Yanıma geldiklerinde ikiside sessizdi.

"Ee bugün ugraşacak işimiz yokmu? Mesela bu sefer beni kim kaçırıp senin sahip olmak istediğin bedenime sahip olmaya çalışacak?" dedim yüzümde ifadesiz bir sırtma ile.

"Saçmalamayı kes!  Ve bin şu arabaya?"  diyerek soğuk sesi ile güzel bir şekilde cevabımı verdi urgan.

"Söylesene sen bir katilmisin?  yoksa  intikam peşinde bir bedene sahip olacak sapıkmı?  Bu soruların cevabını almalıyım çünkü sizinle aramızdaki ilişki çok saçma! Beni kaçırıyorsun anenin intikamını almak için yanında tutuyorsun,fakat gel gör ki, bir bok yaptığın yok!"  Urgan sinirle bana bir atacakken özgur kolundan tutarak ona engel oldu.

Güldüm.

"Çok yanlış hareketler ediyorsun Veziroğlu. Planlı değilsin ve bu senin en büyük eksiğin. Bende o salak gibi her dakim kaçmayı düşleyen ama birtürlü beceremeyen kızlardan degilken senin bu kadar uzatman sıkıyor artik! " Dedim ve arabanın kapaisini açtım.
İçine binmeden önce onlara yüzümü dönmeden konuştum.
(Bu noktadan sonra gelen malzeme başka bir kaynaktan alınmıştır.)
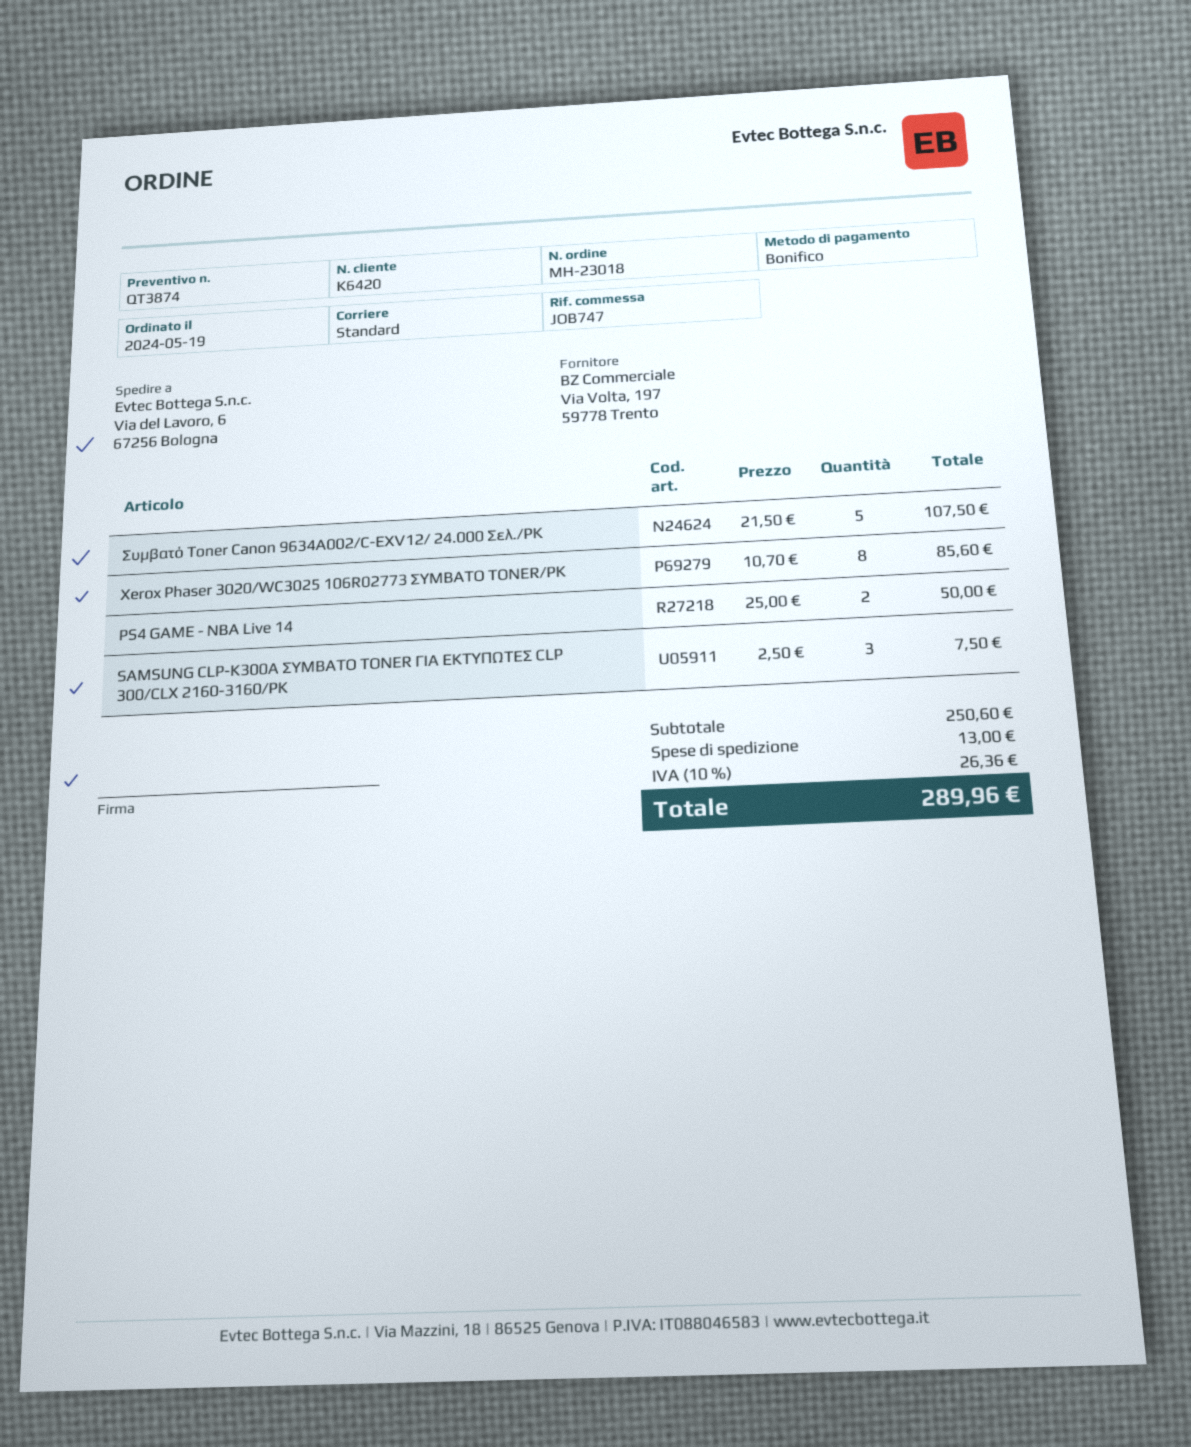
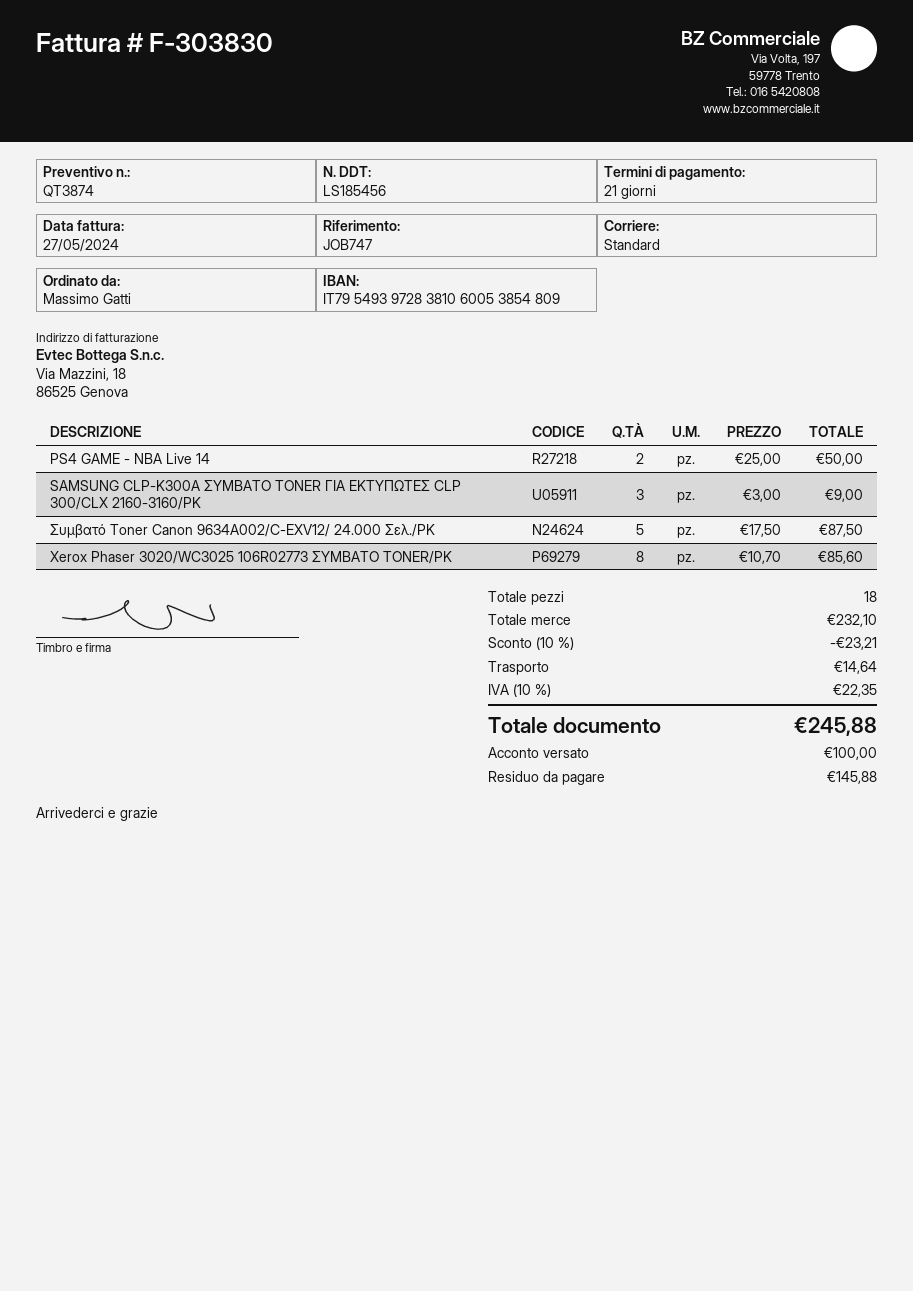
Συμβατό Toner Canon 9634A002/C-EXV12/ 24.000 Σελ./PK: 5 x 21.50 = 107.50 -> 5 x 17.50 = 87.50
SAMSUNG CLP-K300A ΣΥΜΒΑΤΟ TONER ΓΙΑ ΕΚΤΥΠΩΤΕΣ CLP 300/CLX 2160-3160/PK: 3 x 2.50 = 7.50 -> 3 x 3.00 = 9.00
subtotal: 250.60 -> 232.10
discount: none -> 10% = 23.21
shipping: 13.00 -> 14.64
tax: 10% = 26.36 -> 10% = 22.35
total: 289.96 -> 245.88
"Hastalık benim hastalığım. Siz ise iki suçlu. Yani rollerimize uyalım. Bir suçlu kurbanın ne durumda olduğunu yada hastalıklı olduğunu umursamaz alacağını alır ve defolur gider!" diyerek arabaya binip kapımı sertçe kapattım.

Artık gerçek rollere dönülmesi lazımdı...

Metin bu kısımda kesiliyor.